Por todo ello, los colectivos firmantes manifiestan que: “litigar con los vecinos por problemas medianeros que arrancan hace más de ciento cincuenta años es una misión que excede nuestras competencias. La ermita no es domicilio particular sino un Bien de Interés Cultural con afecciones muy serias que precisan la inevitable demolición total o parcial del edificio colindante”. Tanto la parroquia, como la hermandad, tienen claro que sus escasos recursos económicos se deben emplear en restaurar la ermita y no en comprar, y después tener que hundir, la casa en cuestión. “Con una previsión de gasto para el conjunto del proyecto de unos trescientos mil euros y unos recursos que en la actualidad no exceden de los setenta mil, sólo podemos pensar en arreglar la ermita. Todo lo demás nos sobrepasa”.

El desenlace pasa por una mayor implicación del Ayuntamiento, según indican, “una implicación que, hoy por hoy, parece imposible de concretar no solo por la vía de la compra del inmueble, que ya han descartado, sino también por el arbitraje de otro tipo de soluciones que nos permitan iniciar el proyecto”. Sobre este asunto, el documento recalca “lamentamos la falta de responsabilidad y de visión de nuestros gobernantes municipales. Los de antes no llegaron a realizar lo que comprometieron, y los de ahora no quieren o no ven posible dar continuidad a la iniciativa de los anteriores ejecutando una partida presupuestaria que estaba aprobada, ni tampoco buscando otra solución al problema planteado”.

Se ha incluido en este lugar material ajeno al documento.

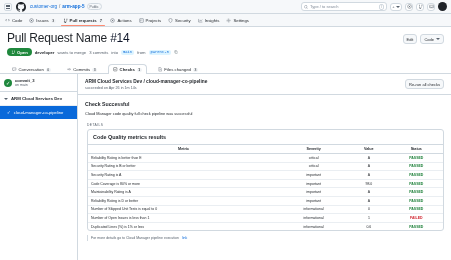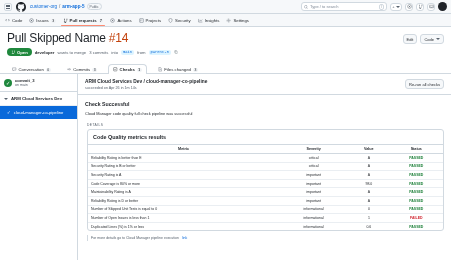--- a/index.html
+++ b/index.html
@@ -246,7 +246,7 @@
   <div class="prhead">
     <div class="prtitle-row">
       <div class="prtitle">
-        <span>Pull Skipped Name</span>
+        <span>Pull Request Name</span>
         <span class="num">#14</span>
       </div>
       <div class="prhead-actions">

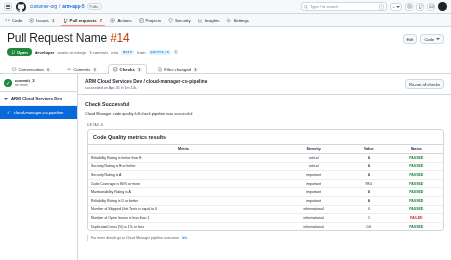--- a/index.html
+++ b/index.html
@@ -59,7 +59,7 @@
   .prhead { padding: 4px 7px 0 7px; }
   .prtitle-row { display:flex; align-items:flex-start; }
   .prtitle { font-size:12px; font-weight:normal; letter-spacing:-0.2px; color:#1f2328; }
-  .prtitle .num { color:#c2410c; }
+  .prtitle .num { color:#0f172a; }
   .prhead-actions { margin-left:auto; display:flex; gap:3px; padding-top:3px; }
   .btn-sm { font-size:4px; border:1px solid #d1d9e0; border-radius:3px; padding:1.5px 3px; background:#f6f8fa; color:#1f2328; }
   .btn-code { display:flex; align-items:center; gap:2px; }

Lamentan el dinero perdido en el plan director y en el proyecto de restauración que cifran en 15.000 euros “un dinero que nos ha costado mucho trabajo ahorrar y que ahora vamos a perder al no poder desarrollar la obra”. El comunicado concluye con el siguiente mensaje: “si la capilla mudéjar se hunde, y con ella, el resto de la ermita, ni la parroquia ni la cofradía de San Sebastián seremos los únicos responsables”. El texto fue leído por el secretario de la cofradía, Jesús Delgado, que estuvo arropado por sus compañeros de directiva, el párroco Benjamín Rey y otros componentes del consejo de economía de la parroquia.